Segment Start: Data provided

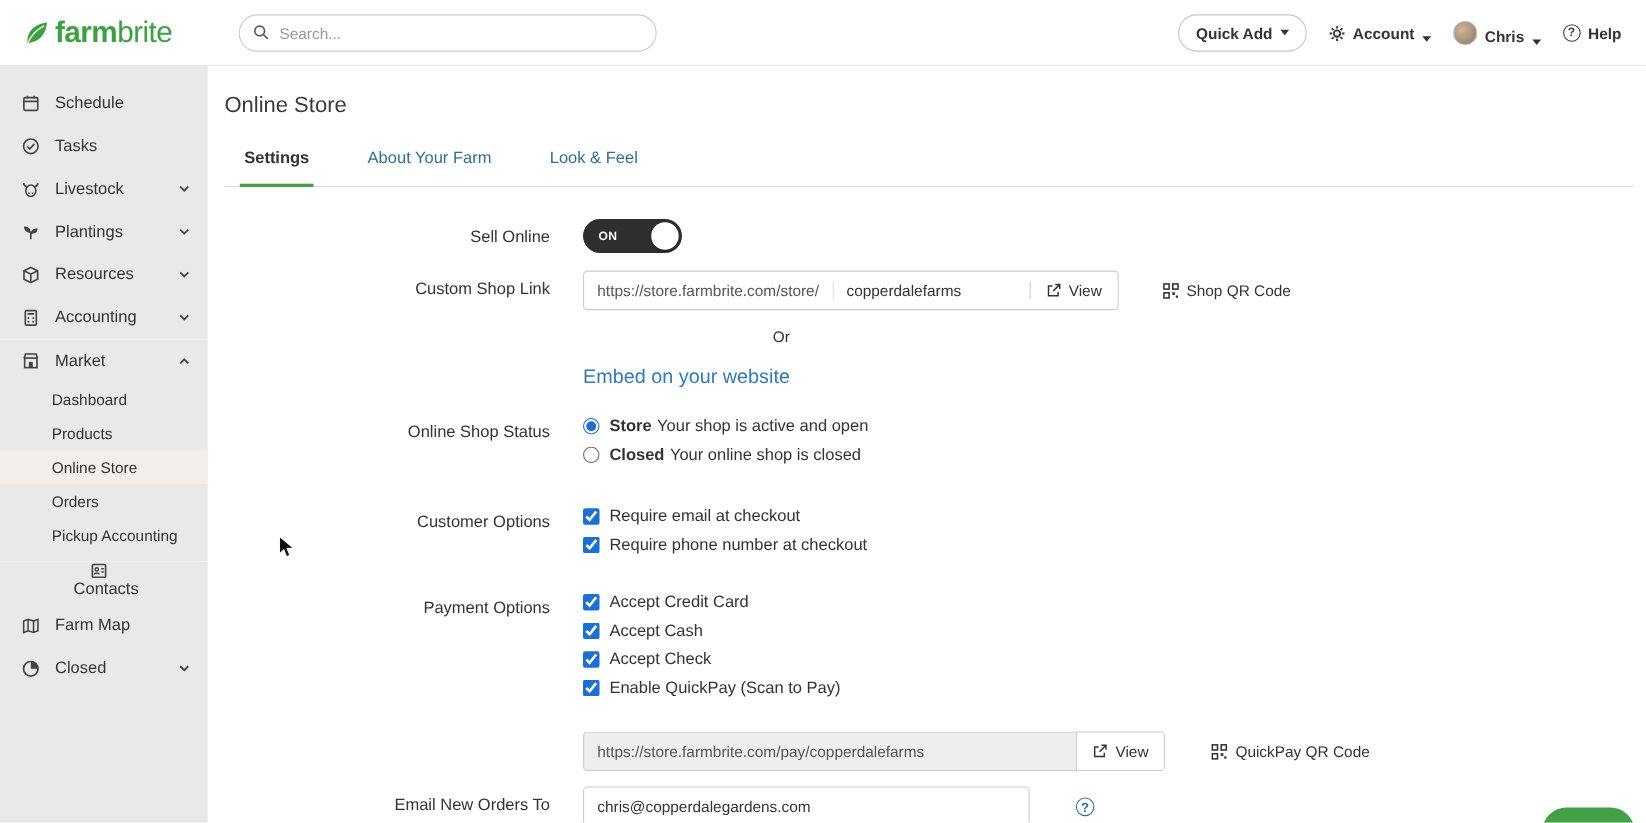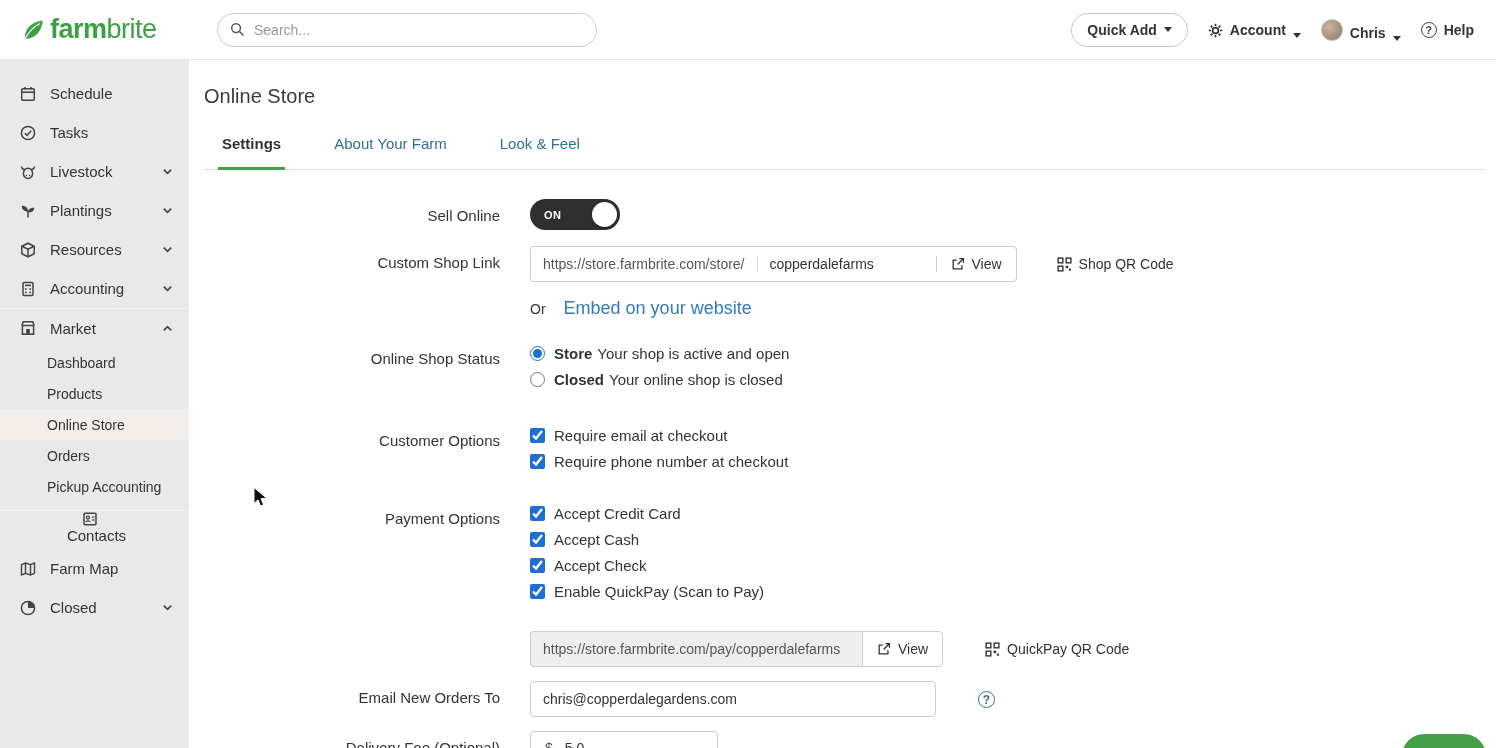--- a/index.html
+++ b/index.html
@@ -64,29 +64,29 @@
   .toggle-knob { position:absolute; right:3px; top:3px; width:25px; height:25px; border-radius:50%; background:#fff; box-shadow:0 1px 2px rgba(0,0,0,.4); }
 
   .input-group { display:flex; align-items:center; height:36px; border:1px solid #ccc; border-radius:4px; background:#fff; overflow:hidden; }
   .ig-prefix { display:flex; align-items:center; padding:0 12px; font-size:14px; color:#555; border-right:1px solid #ddd; white-space:nowrap; }
   .ig-input { border:none; outline:none; padding:0 12px; font-size:14px; color:#333; width:178px; font-family:"Liberation Sans",sans-serif; }
   .ig-btn { display:flex; align-items:center; gap:7px; padding:0 14px; background:#fff; border:none; border-left:1px solid #ccc; font-size:14px; color:#333; cursor:pointer; font-family:"Liberation Sans",sans-serif; }
   .qr-link { display:flex; align-items:center; gap:7px; font-size:14px; color:#333; cursor:pointer; margin-top:8px; }
   .ml-qr1 { margin-left:40px; }
   .ml-qr2 { margin-left:42px; }
 
-  .or-row { display:flex; align-items:center; gap:18px; font-size:14px; color:#333; padding-top:6px; }
+  .or-row { display:flex; align-items:flex-end; gap:18px; font-size:14px; color:#333; padding-top:6px;flex-direction:column; }
   .embed-link { color:#337ab7; cursor:pointer; font-size:18px; }
 
   .opt-row { display:flex; align-items:center; margin-bottom:9px; font-size:15px; color:#333; cursor:pointer; }
   .opt-row input { width:15px; height:15px; margin-right:9px; accent-color:#1d6fd2; cursor:pointer; }
   .opt-row b { font-weight:700; margin-right:5px; }
   .opt-col { display:flex; flex-direction:column; }
 
-  .ro-input { height:36px; width:332px; background:#eee; border:1px solid #ccc; border-right:none; border-radius:4px 0 0 4px; padding:0 12px; font-size:14px; color:#555; font-family:"Liberation Sans",sans-serif; }
+  .ro-input { height:36px; width:448px; background:#eee; border:1px solid #ccc; border-right:none; border-radius:4px 0 0 4px; padding:0 12px; font-size:14px; color:#555; font-family:"Liberation Sans",sans-serif; }
   .view-btn { display:flex; align-items:center; gap:7px; height:36px; padding:0 14px; background:#fff; border:1px solid #ccc; border-radius:0 4px 4px 0; font-size:14px; color:#333; cursor:pointer; font-family:"Liberation Sans",sans-serif; }
 
   .text-input { height:36px; width:406px; border:1px solid #ccc; border-radius:4px; padding:0 12px; font-size:14px; color:#333; outline:none; font-family:"Liberation Sans",sans-serif; }
   .field-help { margin-left:42px; margin-top:10px; width:17px; height:17px; border:1.5px solid #31708f; border-radius:50%; color:#31708f; font-size:12px; font-weight:700; display:inline-flex; align-items:center; justify-content:center; cursor:pointer; }
   .field-help::after { content:"?"; }
 
   .fee-group { display:flex; align-items:center; width:188px; height:34px; border:1px solid #ccc; border-radius:4px; background:#fff; }
   .fee-cur { padding:0 12px 0 14px; font-size:14px; color:#555; }
   .fee-input { border:none; outline:none; width:100px; font-size:14px; color:#333; font-family:"Liberation Sans",sans-serif; }
 

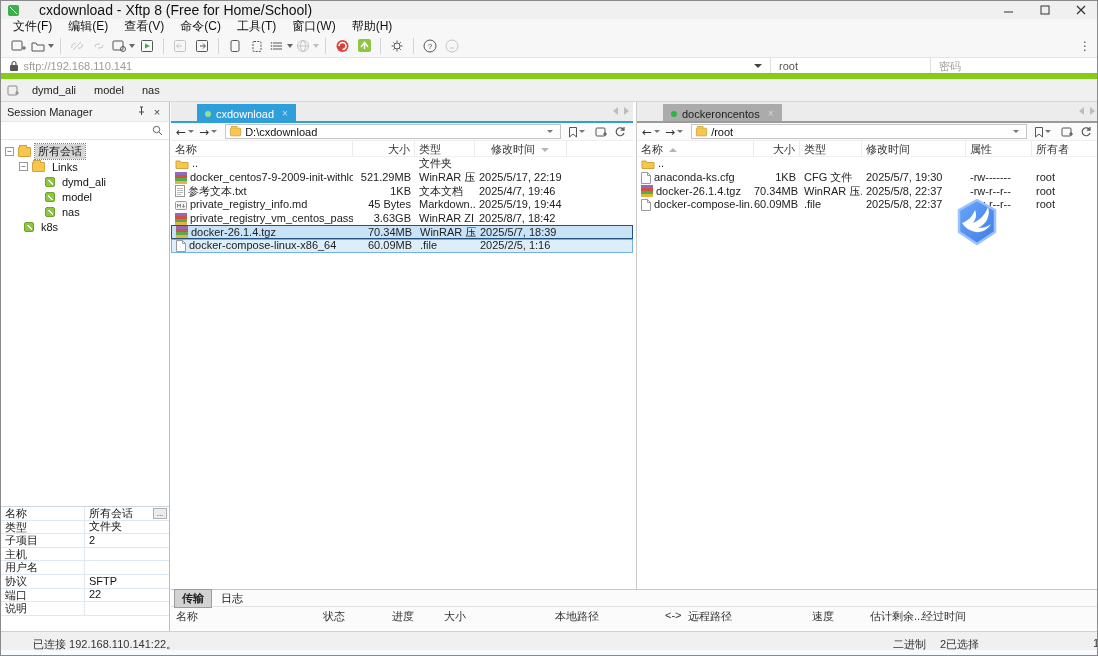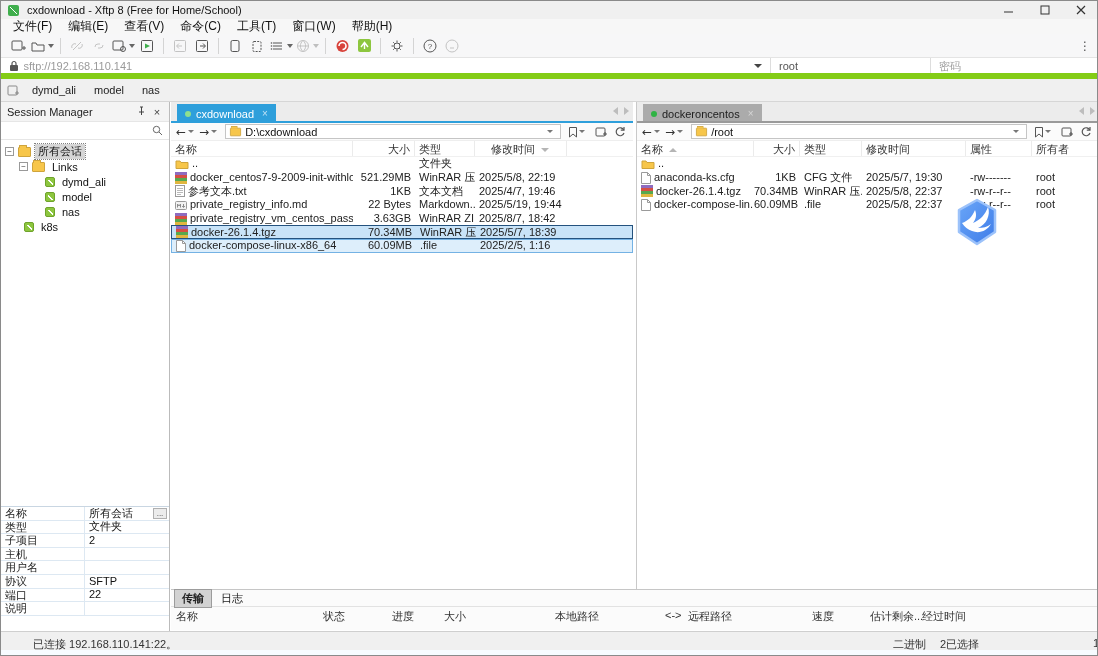--- a/index.html
+++ b/index.html
@@ -5,21 +5,21 @@
   * { margin:0; padding:0; box-sizing:border-box; }
   html,body { background:#d8d8d8; }
   body { font-family:"Liberation Sans","DejaVu Sans",sans-serif; font-size:11px; color:#222; }
   .win { position:relative; width:1098px; height:656px; background:#fff; border:1px solid #8a8a8a; overflow:hidden; }
 
   
   .titlebar { position:absolute; left:0; top:0; width:1098px; height:18px; background:#f0f0f0; display:flex; align-items:center; }
   .appicon { width:11px; height:11px; margin:0 8px 0 7px; background:#3fae4c; border-radius:2px; position:relative; }
   .appicon:before { content:""; position:absolute; left:2px; top:2px; width:7px; height:7px;
     background:linear-gradient(45deg,transparent 45%,#fff 45%,#fff 55%,transparent 55%); }
-  .title-text { font-size:11px; color:#111; }
+  .title-text { font-size:14px; color:#111;margin-left:12px; }
   .wincontrols { margin-left:auto; display:flex; height:18px; }
   .winbtn { width:36px; height:18px; display:flex; align-items:center; justify-content:center; color:#333; font-size:12px; cursor:default; }
   .winbtn svg { display:block; }
 
   
   .menubar { position:absolute; left:0; top:18px; width:1098px; height:15px; background:#f7f7f7; display:flex; align-items:center; padding-left:4px; }
   .menu-item { padding:0 8px; font-size:12px; color:#111; line-height:15px; }
 
   
   .toolbar { position:absolute; left:0; top:33px; width:1098px; height:24px; background:#f7f7f8; border-bottom:1px solid #e4e4e4; display:flex; align-items:center; padding:0 6px; }
@@ -68,21 +68,21 @@
   .props { position:absolute; left:0; top:404px; width:168px; border-top:1px solid #c9d6e2; background:#fff; }
   .prow { display:flex; height:13.6px; border-bottom:1px solid #dde8f2; align-items:center; }
   .plabel { width:84px; padding-left:4px; color:#222; border-right:1px solid #dde8f2; height:100%; line-height:13px; }
   .pvalue { flex:1; padding-left:4px; color:#111; line-height:13px; position:relative; }
   .pmore { position:absolute; right:2px; top:1px; width:14px; height:11px; background:#ececec; border:1px solid #b0b0b0; font-size:8px; line-height:9px; text-align:center; color:#333; }
 
   
   .pane { position:absolute; top:101px; height:487px; background:#fff; }
   .pane-left { left:170px; width:462px; }
   .pane-right { left:635px; width:463px; border-left:1px solid #c9c9c9; }
-  .tabbar { height:21px; background:#ececec; position:relative; display:flex; align-items:flex-end; }
+  .tabbar { height:21px; background:#ececec; position:relative; display:flex; align-items:flex-end;padding-left:20px; }
   .ftab { height:19px; margin-left:6px; padding:0 8px; display:flex; align-items:center; font-size:11px; }
   .ftab .dot { width:6px; height:6px; border-radius:50%; margin-right:5px; }
   .ftab .tclose { margin-left:8px; font-size:10px; }
   .ftab.active { background:#2e9fdb; color:#fff; }
   .ftab.active .dot { background:#8fe08f; }
   .ftab.active .tclose { color:#bfe2f5; }
   .ftab.inactive { background:#ababab; color:#1d1d1d; }
   .ftab.inactive .dot { background:#2fb344; }
   .ftab.inactive .tclose { color:#d6d6d6; }
   .tab-underline { position:absolute; left:0; bottom:0; width:100%; height:2px; }
@@ -462,21 +462,21 @@
             <svg class="icn" width="12" height="12">
               <rect x="0" y="0" width="12" height="3" fill="#8e6bbf"></rect>
               <rect x="0" y="3" width="12" height="3" fill="#d64f43"></rect>
               <rect x="0" y="6" width="12" height="3" fill="#58a84e"></rect>
               <rect x="0" y="9" width="12" height="3" fill="#e0b63f"></rect>
             </svg>
             <span>docker_centos7-9-2009-init-withlocaly...</span>
           </div>
         <div class="fcell lc2 ralign">521.29MB</div>
         <div class="fcell lc3">WinRAR 压...</div>
-        <div class="fcell lc4">2025/5/8, 22:19</div>
+        <div class="fcell lc4">2025/5/17, 22:19</div>
       </div>
       <div class="frow">
         <div class="fcell fname lc1">
             <svg class="icn" width="10" height="12">
               <rect x="0.5" y="0.5" width="9" height="11" fill="#fff" stroke="#9a9a9a"></rect>
               <path d="M2 3.5h6 M2 5.5h6 M2 7.5h6 M2 9.5h4" stroke="#b9b9b9"></path>
             </svg>
             <span>参考文本.txt</span>
           </div>
         <div class="fcell lc2 ralign">1KB</div>
@@ -484,21 +484,21 @@
         <div class="fcell lc4">2025/4/7, 19:46</div>
       </div>
       <div class="frow">
         <div class="fcell fname lc1">
             <svg class="icn" width="12" height="10">
               <rect x="0.5" y="1.5" width="11" height="8" rx="1" fill="#f2f2f2" stroke="#9a9a9a"></rect>
               <path d="M2.5 7.5 V4 l1.5 2 1.5-2 v3.5 M8.5 4 v3 M7.2 6 l1.3 1.5 L9.8 6" stroke="#8a8a8a" fill="none"></path>
             </svg>
             <span>private_registry_info.md</span>
           </div>
-        <div class="fcell lc2 ralign">22 Bytes</div>
+        <div class="fcell lc2 ralign">45 Bytes</div>
         <div class="fcell lc3">Markdown...</div>
         <div class="fcell lc4">2025/5/19, 19:44</div>
       </div>
       <div class="frow">
         <div class="fcell fname lc1">
             <svg class="icn" width="12" height="12">
               <rect x="0" y="0" width="12" height="3" fill="#8e6bbf"></rect>
               <rect x="0" y="3" width="12" height="3" fill="#d64f43"></rect>
               <rect x="0" y="6" width="12" height="3" fill="#58a84e"></rect>
               <rect x="0" y="9" width="12" height="3" fill="#e0b63f"></rect>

Segment End: Data provided

Hand back the exact lines from the start of the entries to the line with "align-items:center; padding:0 12px;", both ends kept and pictures left out.

# Result for this task
--- a/index.html
+++ b/index.html
@@ -64,29 +64,29 @@
   .toggle-knob { position:absolute; right:3px; top:3px; width:25px; height:25px; border-radius:50%; background:#fff; box-shadow:0 1px 2px rgba(0,0,0,.4); }
 
   .input-group { display:flex; align-items:center; height:36px; border:1px solid #ccc; border-radius:4px; background:#fff; overflow:hidden; }
   .ig-prefix { display:flex; align-items:center; padding:0 12px; font-size:14px; color:#555; border-right:1px solid #ddd; white-space:nowrap; }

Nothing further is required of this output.